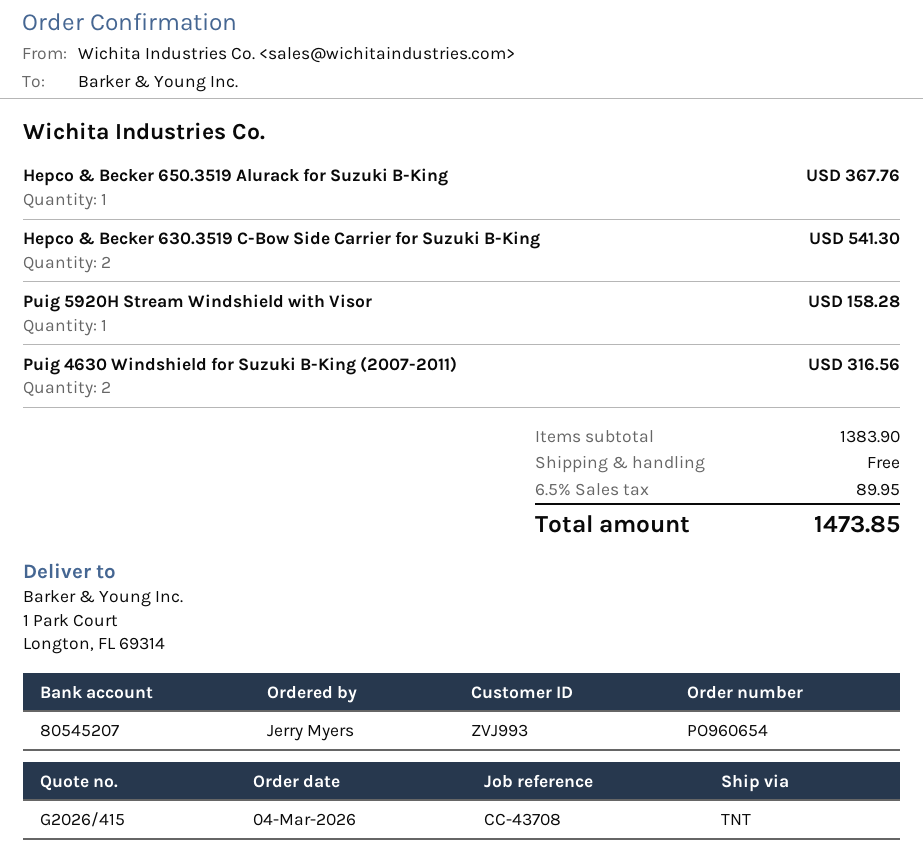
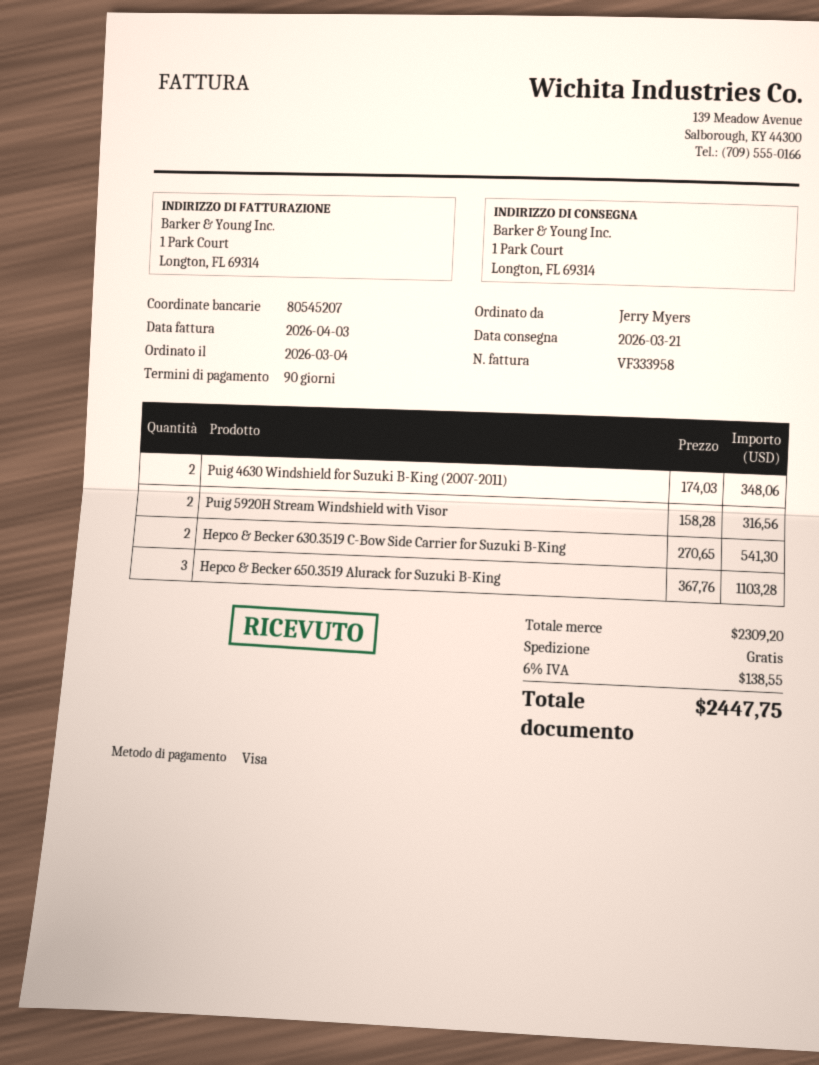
Hepco & Becker 650.3519 Alurack for Suzuki B-King: 1 for 367.76 -> 3 for 1103.28
Puig 5920H Stream Windshield with Visor: 1 for 158.28 -> 2 for 316.56
Puig 4630 Windshield for Suzuki B-King (2007-2011): 2 for 316.56 -> 2 for 348.06
subtotal: 1383.90 -> 2309.20
tax: 6.5% = 89.95 -> 6% = 138.55
total: 1473.85 -> 2447.75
--------------------------------------------------
| Work instruction |
Go through the lines above and copy any that contain "King".

| Answer to the exercise |
Hepco & Becker 650.3519 Alurack for Suzuki B-King: 1 for 367.76 -> 3 for 1103.28
Puig 4630 Windshield for Suzuki B-King (2007-2011): 2 for 316.56 -> 2 for 348.06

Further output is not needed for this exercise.